Había una vez una muchacha llamada Elena, que vivía en una pequeña finca junto a su padre. Desde temprana edad, Elena anhelaba aprender a leer y aumentar su conocimiento. Cada mañana, se levantaba antes del alba para asistir a la primera misa del día. Luego, regresaba a casa, compartía el desayuno con su familia y se preparaba para trabajar en la finca.
Un día, el rey anunció que necesitaba doctores para su reino. Convocó a todos los jóvenes a participar en exámenes que les brindarían la oportunidad de estudiar medicina. Elena leyó el decreto real y decidió pedir permiso a su padre para participar.

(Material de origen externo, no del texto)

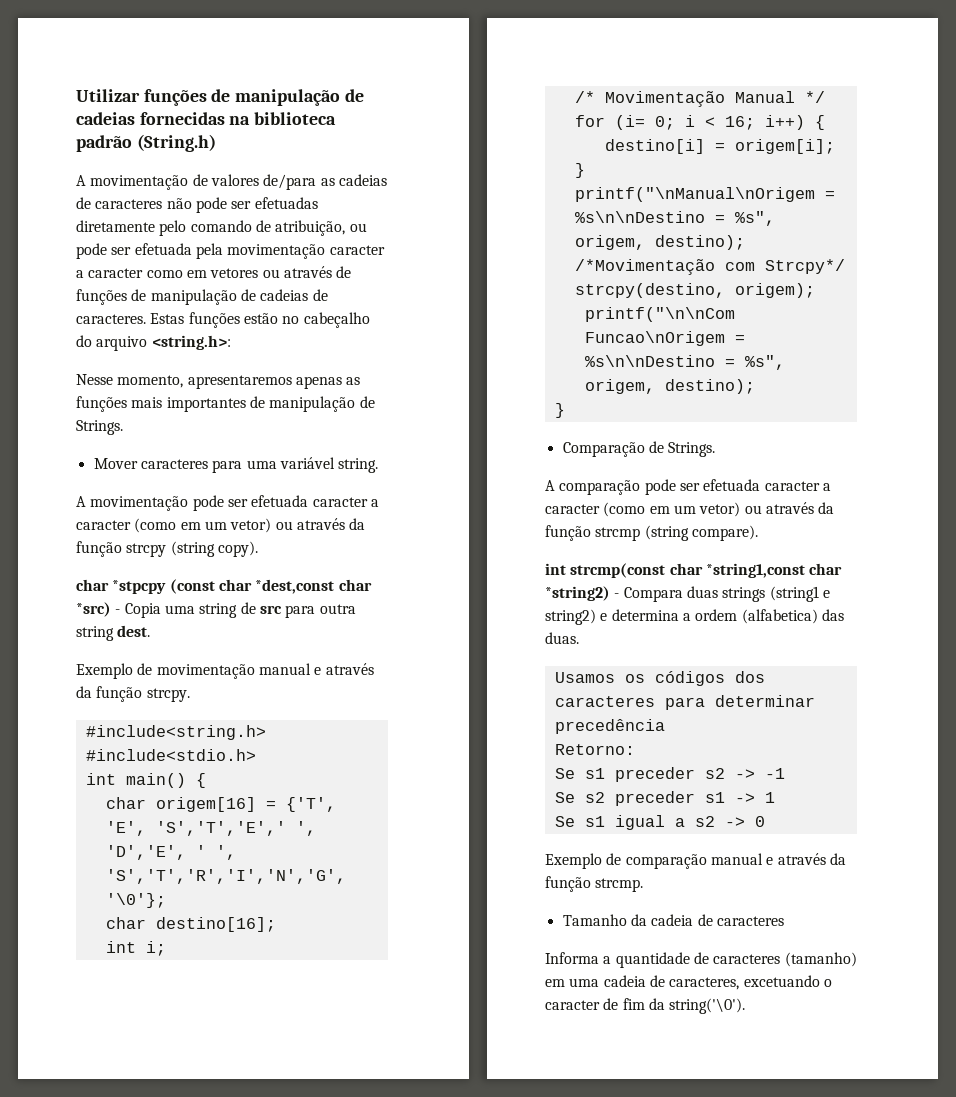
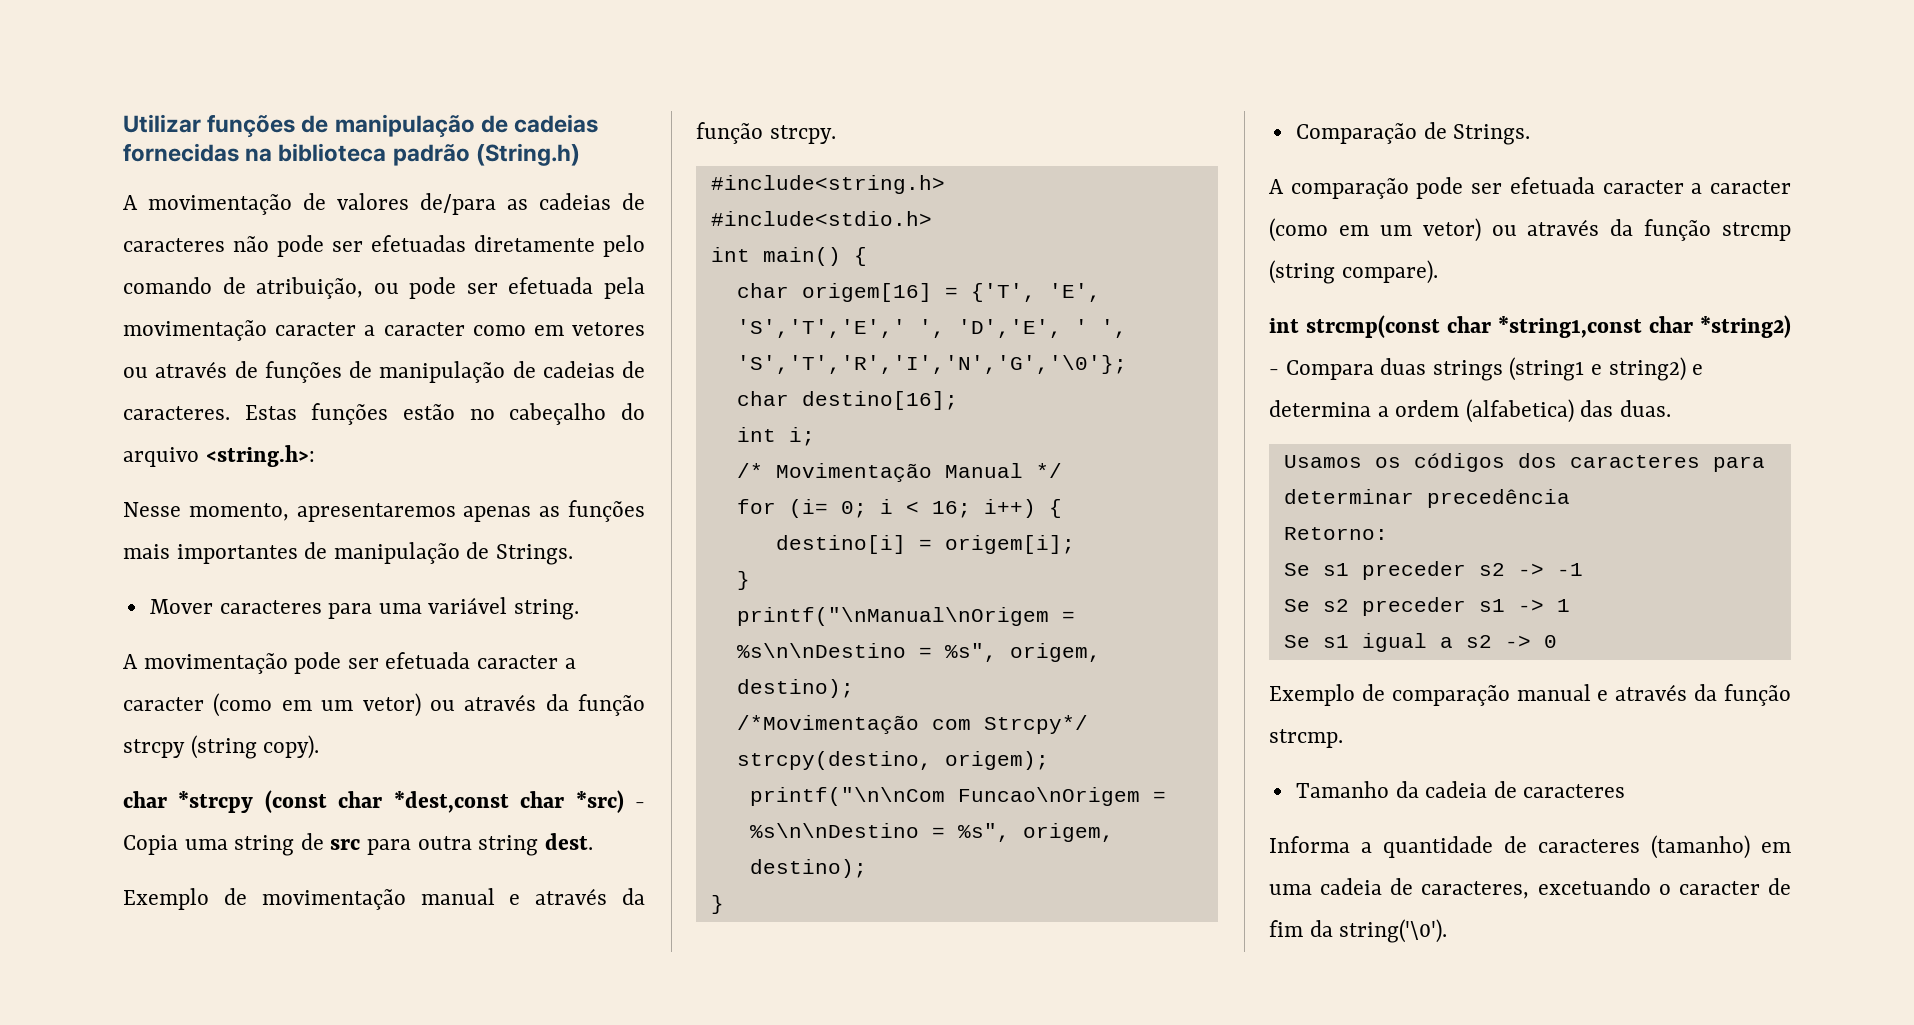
[112,580,167,594] *stpcpy -> [178,791,254,813] *strcpy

Su padre tenía otros planes. Ya había elegido un futuro pretendiente para ella y no veía con buenos ojos que una mujer destinada a las tareas hogareñas y atender a su esposo estudiara una profesión. Pero Elena argumentó: "Si me caso, abandonaré esta casa. ¿Quién la mantendrá en orden? ¿Quién lavará los trastos? ¿Quién trabajará en la finca?"
El padre reflexionó y comprendió que Elena no solo era valiosa por su amor a la familia, sino también como una fuente de ingresos para el grupo familiar. Finalmente, le preguntó qué le haría feliz. Elena respondió con determinación: "Llévame a la ciudad para participar en los exámenes para estudiar medicina y de esa forma el rey te mandará una compensación monetaria por dejarme ir a estudiar".
El padre accedió, aunque pensaba que su asistencia a la escuela había sido mínima y no esperaba que pasara ningún examen. Pero aquí está el giro sorprendente: Elena pasó todos los exámenes con las mejores notas. Se convirtió en doctora y más tarde se convirtió en la primera mujer ministra de salud del reino.